Итак, вторая партия тоже оказалась в пользу паршивца. Но Орсо точно знал непогрешимое правило: у каждого есть слабое место, ударив в которое можно пробить любые доспехи. Есть такая ахиллесова пята и у Гамальяно. Это Мак-Рорк. Единственный близкий ему человек. И человек этот находится в двух шагах от полковника и в полной его власти.
Глава 26
О чем лгут маргаритки
Сестра Инес деловито орудовала у раскаленного горшка, источающего пар и терпкий, горький запах календулы. Краем глаза она пристально следила за Паолиной, стоящей на коленях у бадьи с грязной водой и сосредоточенно моющей пол.

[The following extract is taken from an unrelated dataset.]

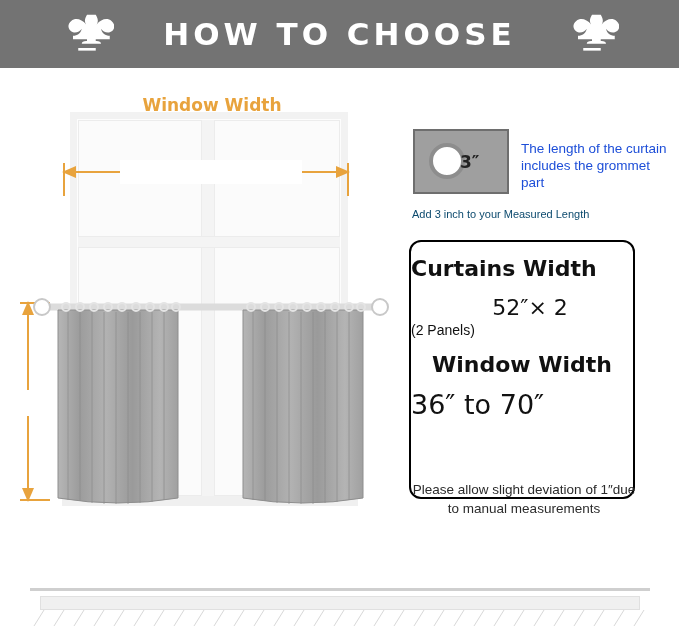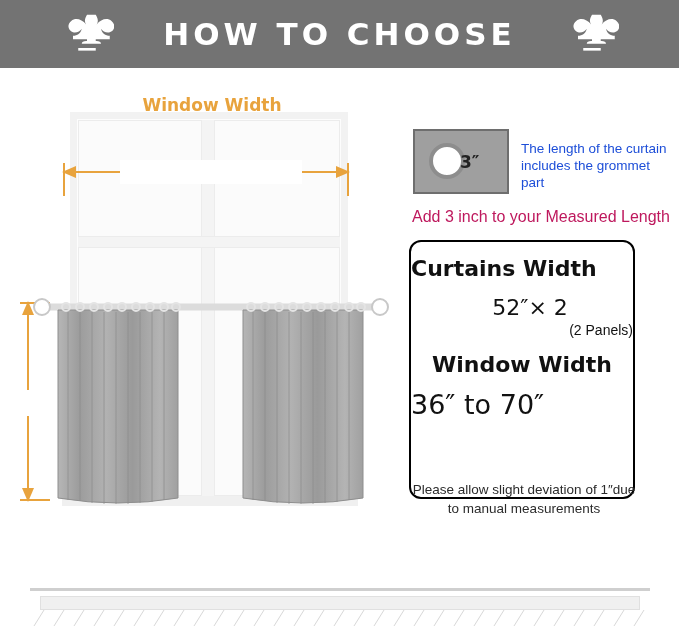"Add 3 inch to your" .add-inch-text { color: #be185d -> #0c4a6e; font-size: 16px -> 11px }
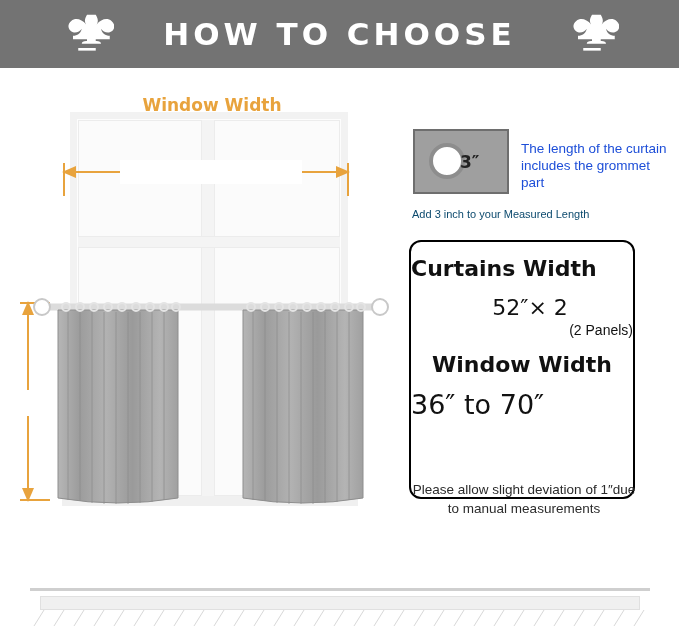"(2 Panels)" .card-sub { text-align: right -> left }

– Гляди, чтоб снедь никакая промеж плит не осталась, – сухо скомандовала монахиня, – опосля крыс не оберемся.
Прислужница не ответила, лишь откинула за спину края велона и продолжила свое занятие. Сестра Инес покачала головой и отвернулась к горшку. В глубине души она знала, что придирается к отроковице без особой на то нужды, но Паолина вызывала у нее почти безотчетную непреодолимую потребность нравоучать, выискивать небрежность и нерадивость в самых обыденных делах, будто до отказа натягивать узду, понукая необъезженную молодую лошадь.
Сама Инес оказалась в монастыре, будучи не старше Паолины. Выросшая в трущобах и рано осиротевшая, она досыта хлебнула нищеты, побоев и беспримерного человеческого скотства. Стены обители укрыли ее от страшного мира ранней юности, и много лет послушница не покидала этого надежного и ласкового убежища, страшась даже воспоминаний о безжалостной и бесприютной бездне, разверзавшейся за порогом монастыря.

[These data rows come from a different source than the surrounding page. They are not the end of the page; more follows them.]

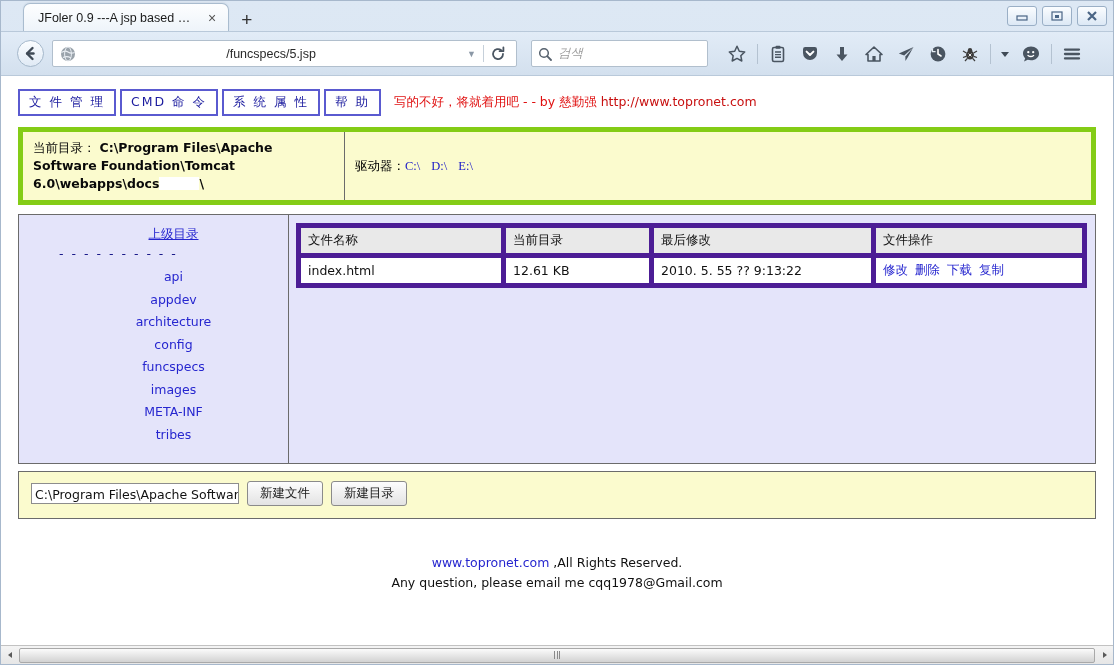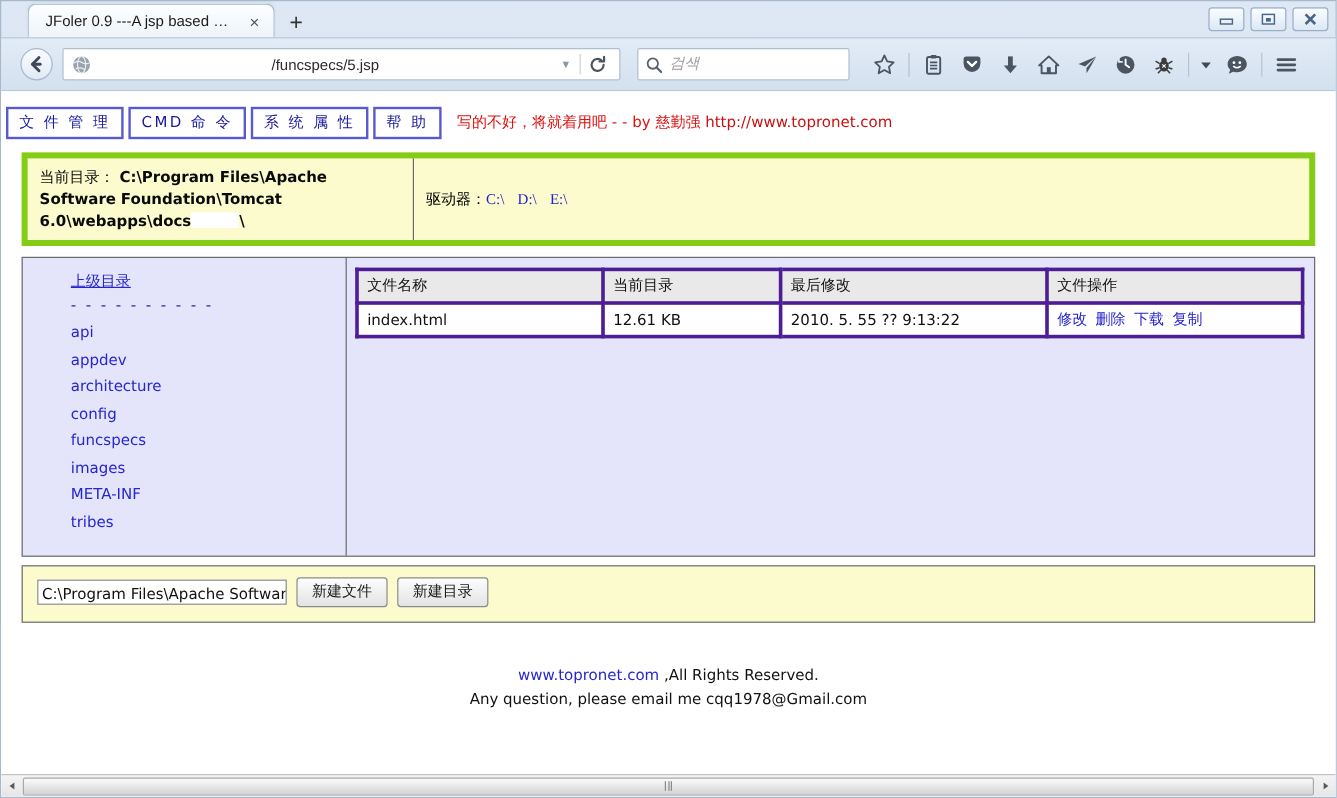"文 件 管 理" .topmenu { padding: 3px 0 3px 4px -> 3px 0 3px 17px }
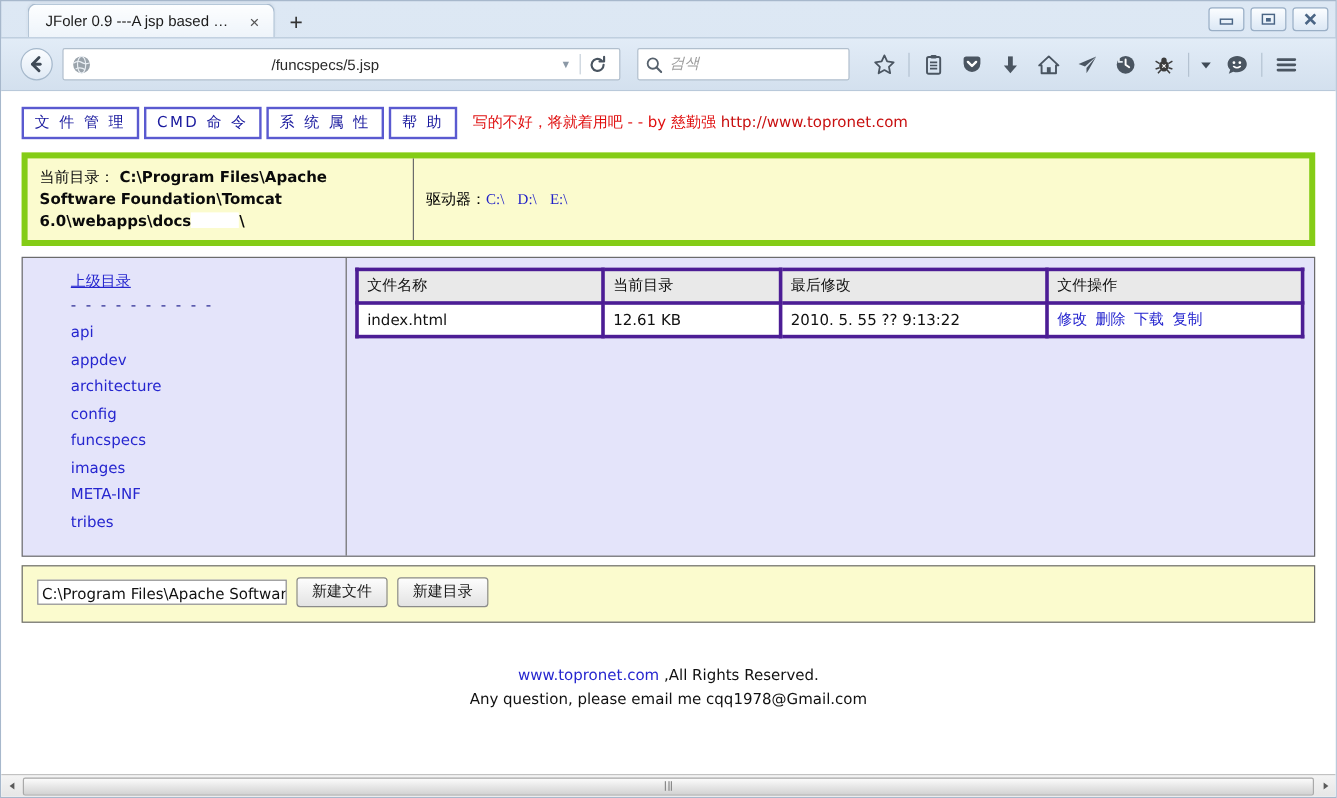"上级目录" .dirlist a { text-align: none -> center }
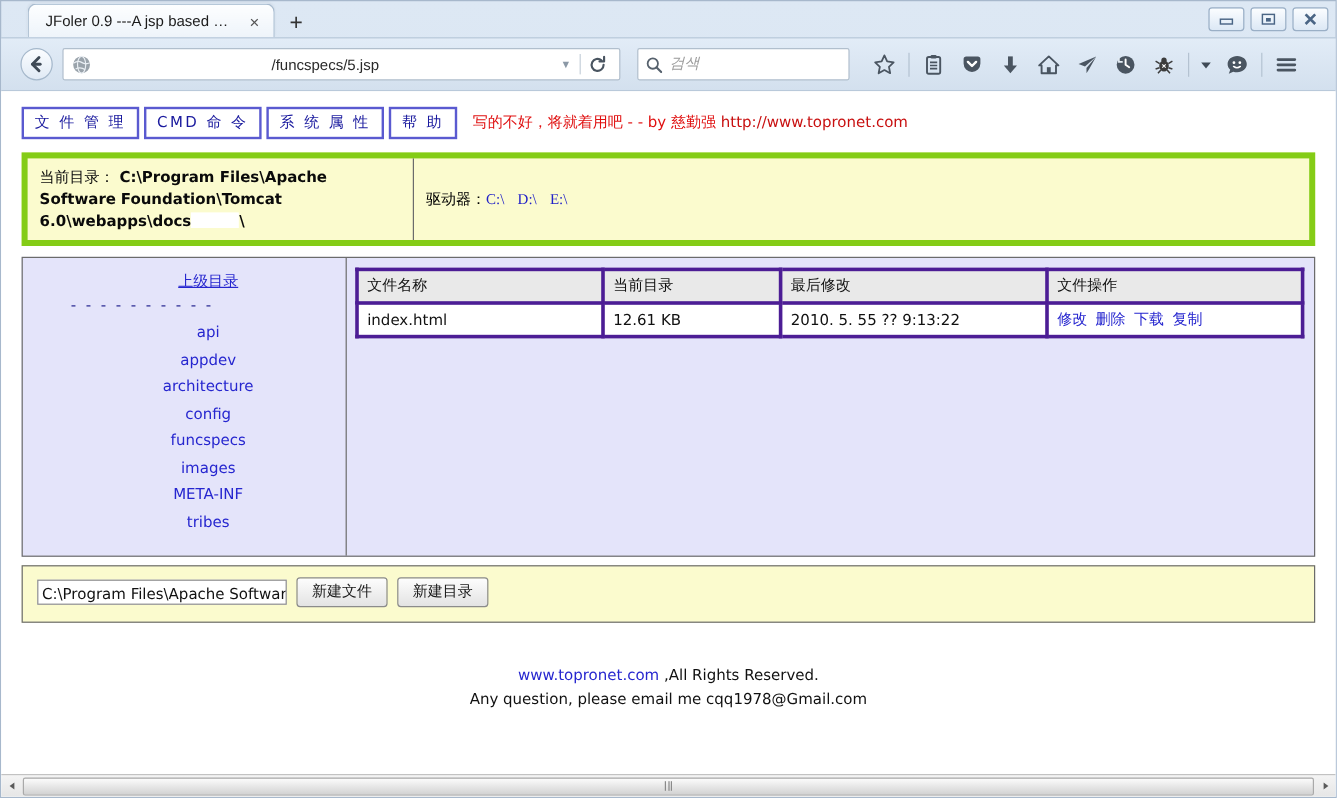"文件名称" table.ftable th, table.ftable td { border: 3px solid #4c1d95 -> 5px solid #4c1d95 }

Но, повзрослев, Инес открыла для себя новую истину: далее прятаться от мирской горечи малодушно. И уже принявшая постриг монахиня вышла в мир, став сестрой милосердия в венецианской богадельне. Первые годы оказались ужасными, и Инес не раз готова была сломаться и вновь вернуться в тишину монастыря к прядению, уходу за скотом и долгим вдумчивым молитвам.

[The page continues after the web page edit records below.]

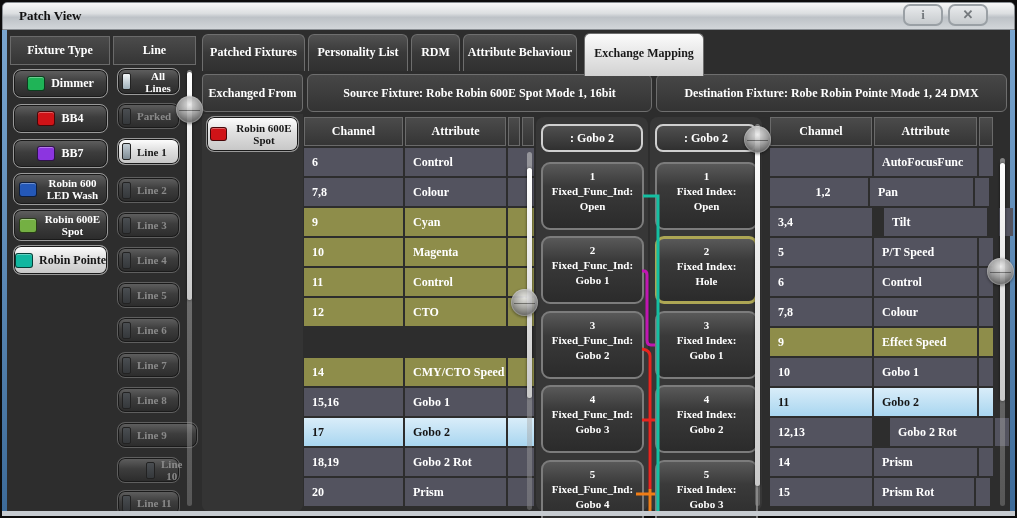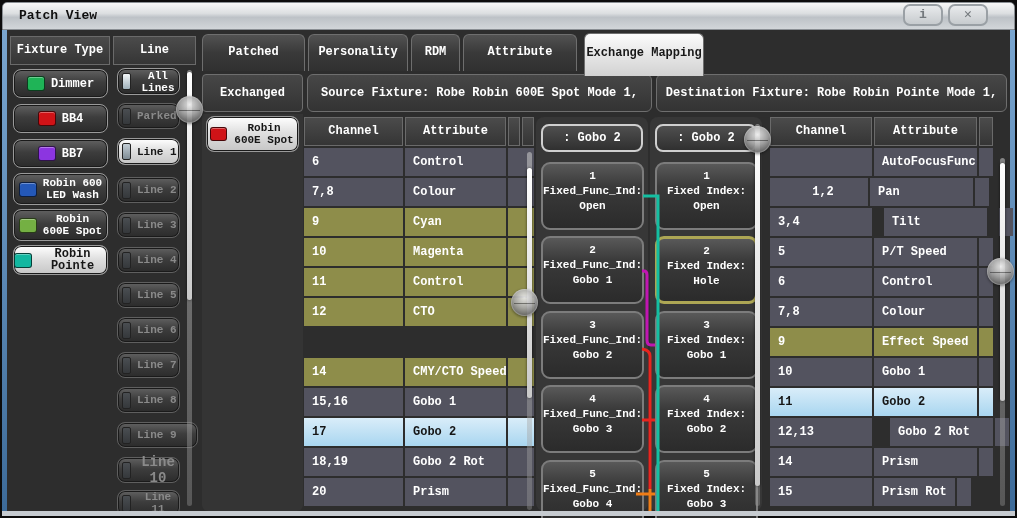"Patch View" .window { font-family: Liberation Mono, monospace -> Liberation Serif, serif }
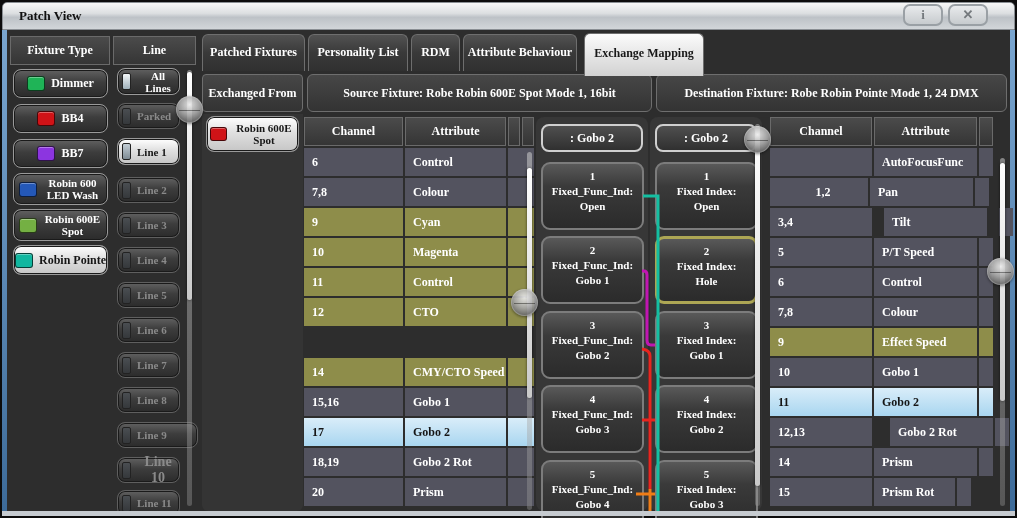"Line 10" div.btn { font-size: 14px -> 11px; padding-left: none -> 24px }
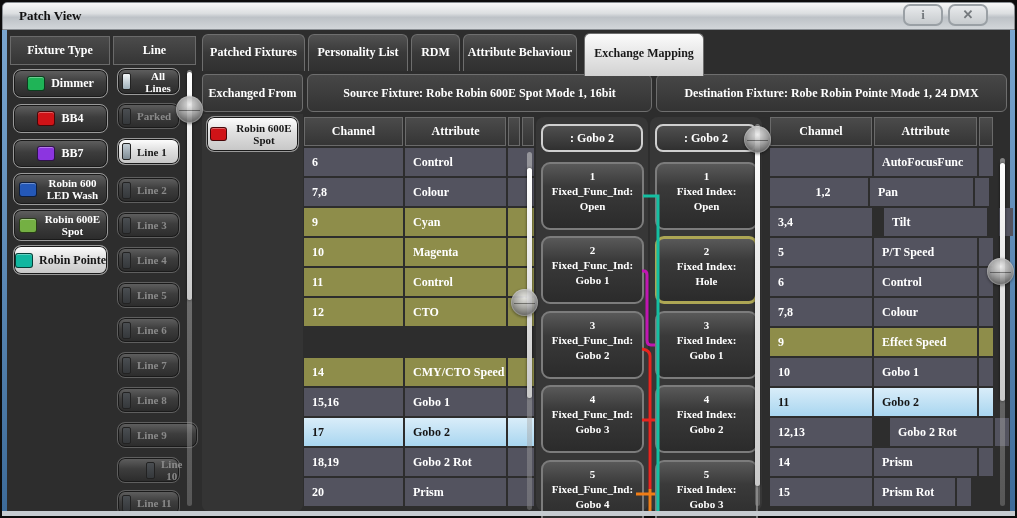"Prism Rot" div.cell { width: 81px -> 100px }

Однако время шло, годы и жизненный опыт незаметно закаляли монахиню, пока она не достигла того упоительного душевного покоя, когда ей не было уже нужды жить в обители. Обитель словно сама жила в ней, оберегая от мирской скверны. На мучения и боль она глядела теперь с тихой улыбкой, всей душой сострадая несчастным, но зная, что впереди их ждет награда, равной которой не измыслить скудным людским умом. Это утешало и дарило ей твердую веру, что живет она правильно. А среди человеческого муравейника нет сильнее тех, кто верит в правильность своего пути.